Curry-induced honesty #3

“And I’m sure that worked for many years, didn’t it?

” He grinned wryly. “I know what that’s like.

I’m not the youngest of my siblings, but the only boy.

My role was always to do the things my three sisters didn’t feel like doing.

To the point where I felt I had to specialise in large livestock, just to have that base covered.

I was so resentful for years because my sisters do all the ‘cool’ stuff.

Davina is a veterinary cardiologist, Finola one of the best animal ophthalmologists in the world and my twin sister Kyleen trained in oncology.

You’d think I would have said something eventually, but I didn’t.

I just carried all the resentment around with me.

And do you know the irony in all that? I love my work!

I don’t want to do anything else. I enjoy the variety; I like driving around and visiting my farmers.

I love bringing young animals into the world and caring for the sick ones.

Even helping them go peacefully when their time comes.

As much as it breaks my heart every single time, I wouldn’t want to miss these moments either.

And I can’t wait to open my pet practice next year so people can bring their dogs and cats and whatnot in.

I mean, it’s my life, my decision. Nobody made me take this path, even though at times, it did feel like family pressure or coincidence or even fate.

I truly believe that even the roles we may have been assigned have something to do with who we are, and we can interpret them however we want.

My role was long that of the hapless brother who dances to the tune of his sisters and does whatever they don’t want to do. ”
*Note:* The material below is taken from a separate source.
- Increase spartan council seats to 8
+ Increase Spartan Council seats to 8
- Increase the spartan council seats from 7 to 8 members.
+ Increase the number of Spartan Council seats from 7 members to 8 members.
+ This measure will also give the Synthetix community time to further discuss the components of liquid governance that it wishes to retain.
“Huh.” She looked at him in surprise and felt her head spinning. He had just given her a lot to think about – and apparently, he wasn’t finished quite yet.

“That sounds pathetic, doesn’t it? Did I tell you that I only got into Highland dancing because my sisters did it and it was easier for my ma to drive us all to the same training?
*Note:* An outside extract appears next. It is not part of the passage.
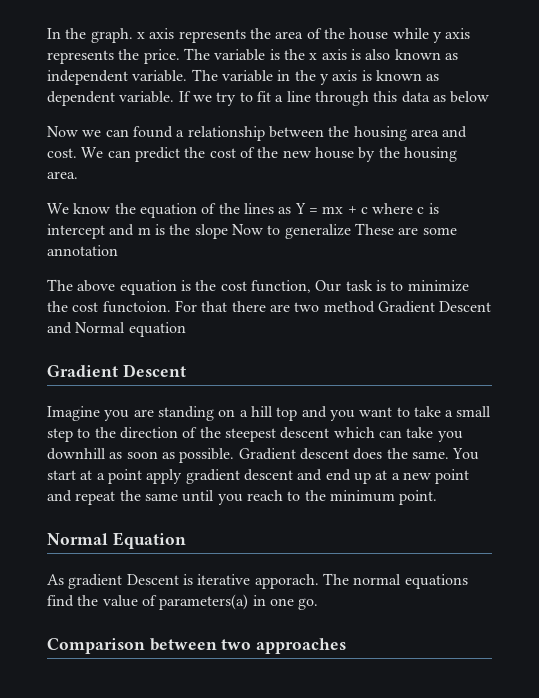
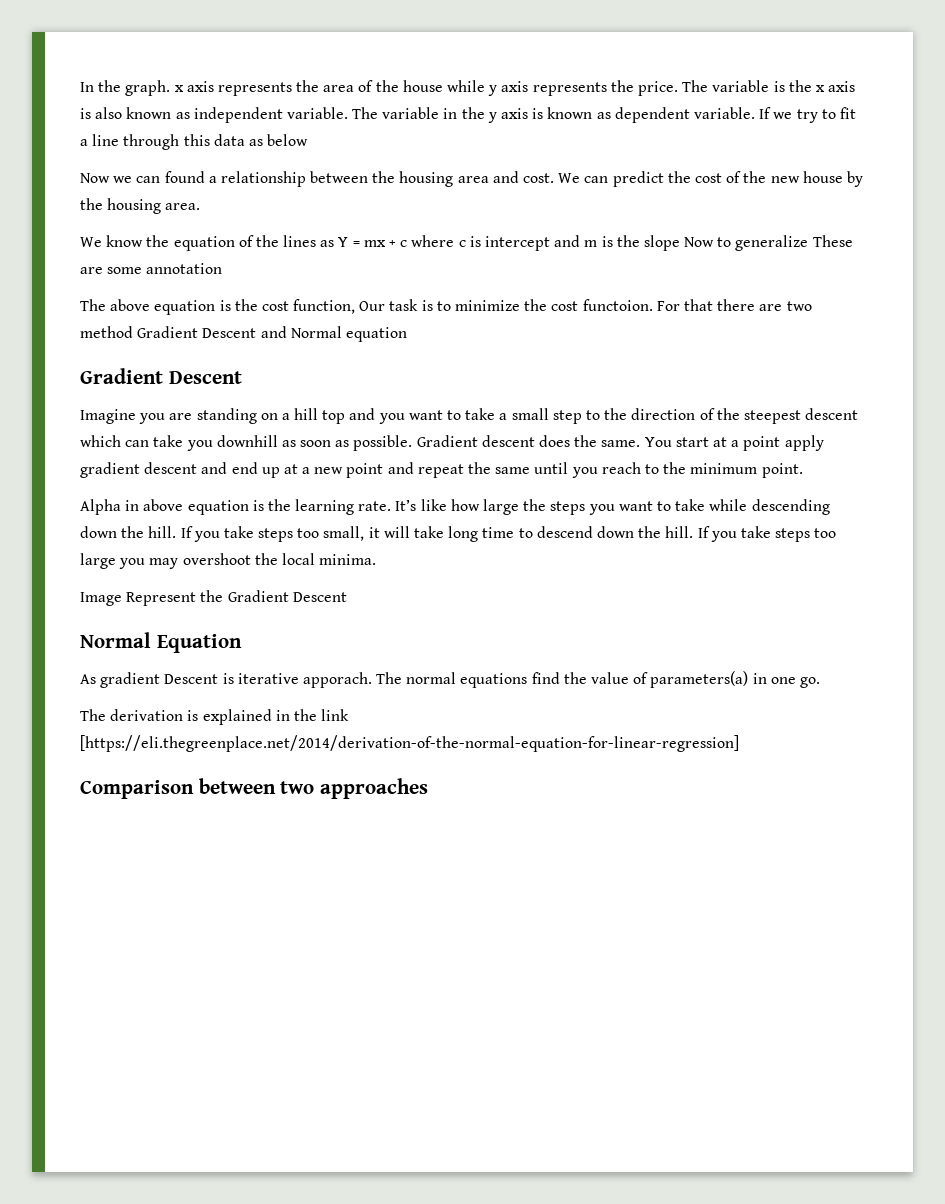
+ Alpha in above equation is the learning rate. It’s like how large the steps you want to take while descending down the hill. If you take steps too small, it will take long time to descend down the hill. If you take steps too large you may overshoot the local minima.
+ Image Represent the Gradient Descent
+ The derivation is explained in the link [https://eli.thegreenplace.net/2014/derivation-of-the-normal-equation-for-linear-regression]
I might have preferred to play football, but I didn’t even get a say in the matter.

Then again, I am now a far better dancer than my siblings.

I turned something that could have been a detriment into an opportunity.
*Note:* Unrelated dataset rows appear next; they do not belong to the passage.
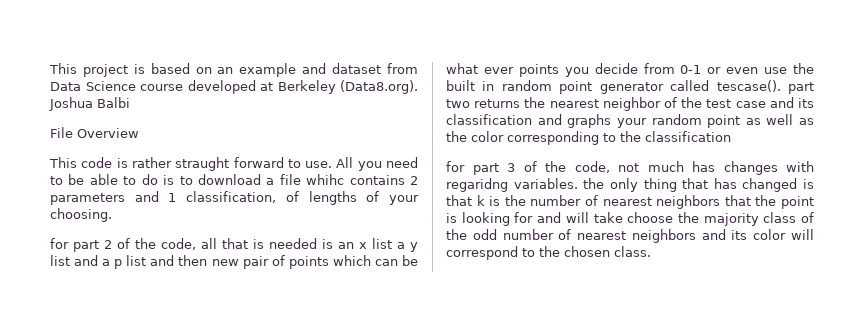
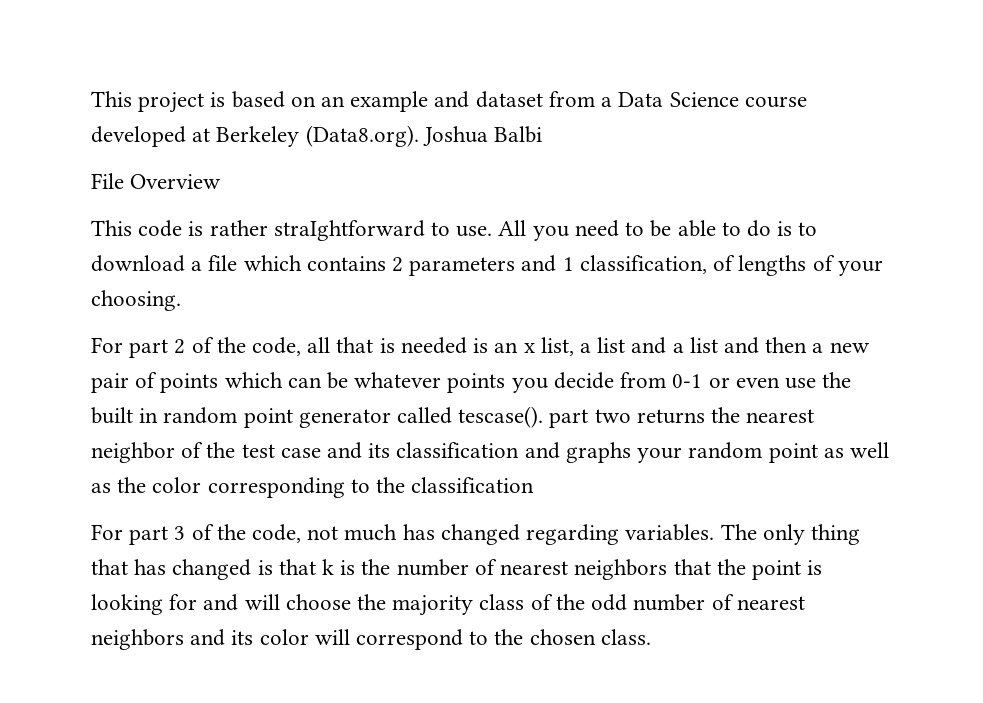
- This project is based on an example and dataset from Data Science course developed at Berkeley (Data8.org). Joshua Balbi
+ This project is based on an example and dataset from a Data Science course developed at Berkeley (Data8.org). Joshua Balbi
- This code is rather straught forward to use.
+ This code is rather straIghtforward to use.
- All you need to be able to do is to download a file whihc contains 2 parameters and 1 classification, of lengths of your choosing.
+ All you need to be able to do is to download a file which contains 2 parameters and 1 classification, of lengths of your choosing.
- for part 2 of the code, all that is needed is an x list a y list and a p list and then new pair of points which can be what ever points you decide from 0-1 or even use the built in random point generator called tescase(). part two returns the nearest neighbor of the test case and its classification and graphs your random point as well as the color corresponding to the classification
+ For part 2 of the code, all that is needed is an x list, a list and a list and then a new pair of points which can be whatever points you decide from 0-1 or even use the built in random point generator called tescase(). part two returns the nearest neighbor of the test case and its classification and graphs your random point as well as the color corresponding to the classification
- for part 3 of the code, not much has changes with regaridng variables. the only thing that has changed is that k is the number of nearest neighbors that the point is looking for and will take choose the majority class of the odd number of nearest neighbors and its color will correspond to the chosen class.
+ For part 3 of the code, not much has changed regarding variables. The only thing that has changed is that k is the number of nearest neighbors that the point is looking for and will choose the majority class of the odd number of nearest neighbors and its color will correspond to the chosen class.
Same with my job: to be honest, I wouldn’t want to spend my entire day staring into some animal’s eyes.

My job has much more variety, that’s another advantage.

And the best thing is that while they are stuck in the animal hospital, I can work wherever and however I want.

If I reframe it like this, I’m no longer the loser brother of my dominant sisters, but someone who lives life on his own terms. With my work, I have fully embraced this.

It’s hard to implement on a personal and emotional level.

But as I believe that you can’t really separate one from the other, I’m sure I’ll get better at it soon. ”

Shona could not put into words what had happened during these past few minutes, but when she looked at Kendrick she saw him very differently than she had before, even though he was still on his knees in front of her, holding her by the shoulders and talking in an insistent tone.

Before, she would have described him as a self-righteous, stubborn stickler for rules on the one hand, a super-hot dancer on the other.

He certainly was both these things, but there was a lot more to him than that.

He was way more complex than she had given him credit.

Granted, that was probably true of most people if you took the trouble to get to know them better.

But she usually didn’t – because then she would have to admit to herself that she wasn’t nearly as complex. Or was she?

“Am I more too?”

“More than what?” he asked gently. Given that she hadn’t shared her train of thought, he couldn’t know what she was talking about.

“Well, to quote Kristy, more than ‘the biggest spoilt brat’ who needs ‘to grow up’.”

“You’re a whole lot more than that! Why don’t you tell me what happened earlier?” He pulled himself up from his undoubtedly uncomfortable position and took a seat in the armchair again. Shona immediately missed him being so close.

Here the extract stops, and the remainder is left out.